Work task
Below are the records; locate each line with the word "button" and copy it.

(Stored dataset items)
/---

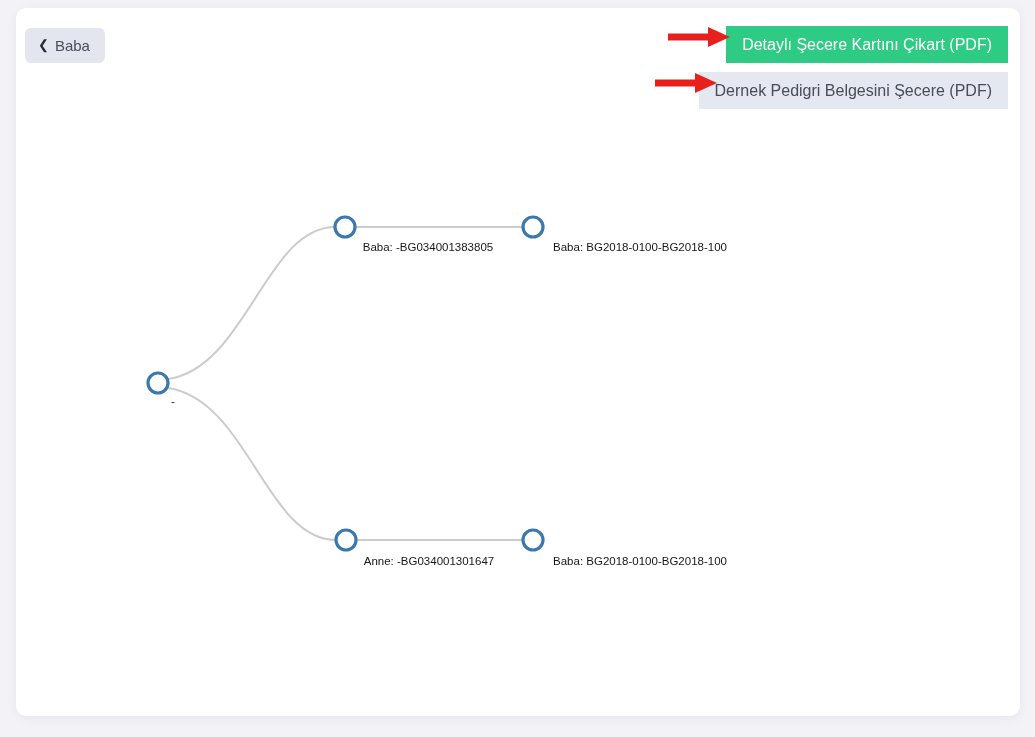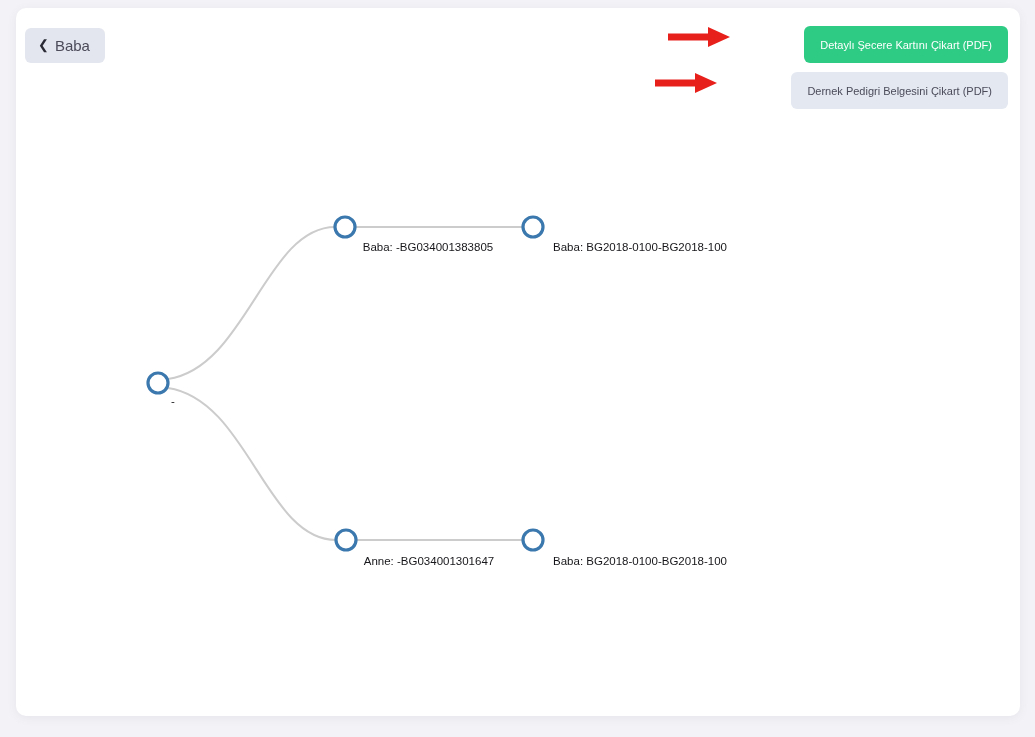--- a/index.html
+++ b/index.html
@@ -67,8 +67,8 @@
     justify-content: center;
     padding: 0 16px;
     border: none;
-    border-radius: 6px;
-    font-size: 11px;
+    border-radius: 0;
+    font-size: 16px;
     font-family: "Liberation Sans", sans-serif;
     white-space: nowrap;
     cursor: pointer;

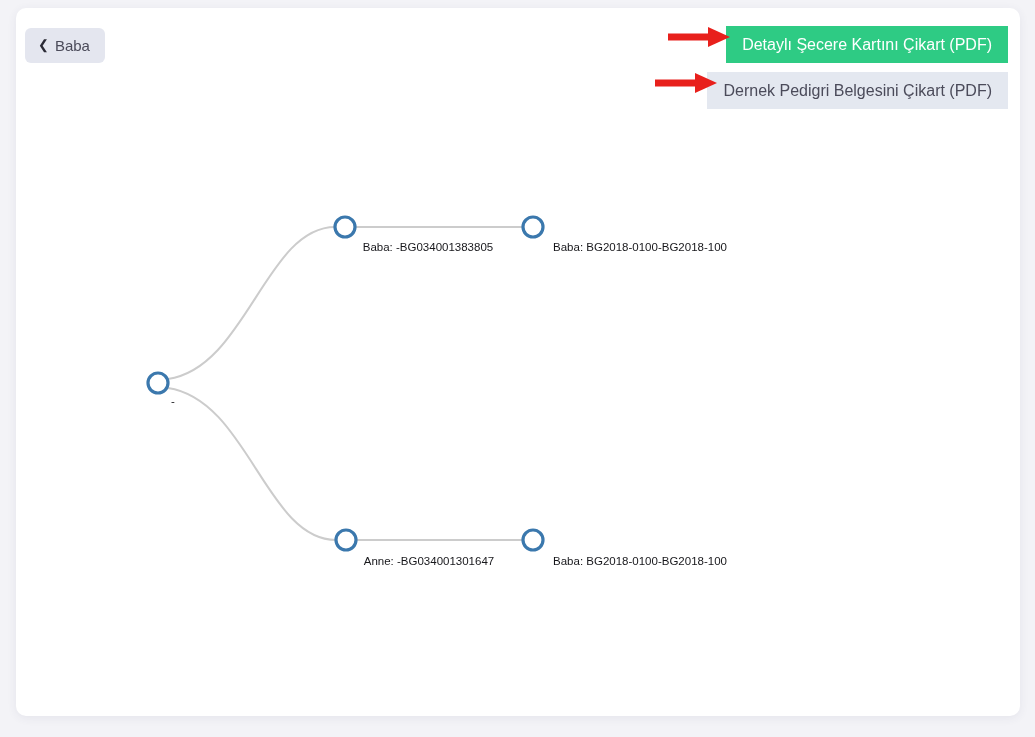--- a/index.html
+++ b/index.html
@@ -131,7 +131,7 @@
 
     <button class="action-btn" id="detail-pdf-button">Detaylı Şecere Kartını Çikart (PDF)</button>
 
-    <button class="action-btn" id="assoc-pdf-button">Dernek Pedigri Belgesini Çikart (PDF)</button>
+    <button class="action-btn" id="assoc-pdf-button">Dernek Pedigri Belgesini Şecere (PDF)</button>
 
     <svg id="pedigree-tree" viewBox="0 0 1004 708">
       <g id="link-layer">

\---

Written answer
     <button class="action-btn" id="detail-pdf-button">Detaylı Şecere Kartını Çikart (PDF)</button>
-    <button class="action-btn" id="assoc-pdf-button">Dernek Pedigri Belgesini Çikart (PDF)</button>
+    <button class="action-btn" id="assoc-pdf-button">Dernek Pedigri Belgesini Şecere (PDF)</button>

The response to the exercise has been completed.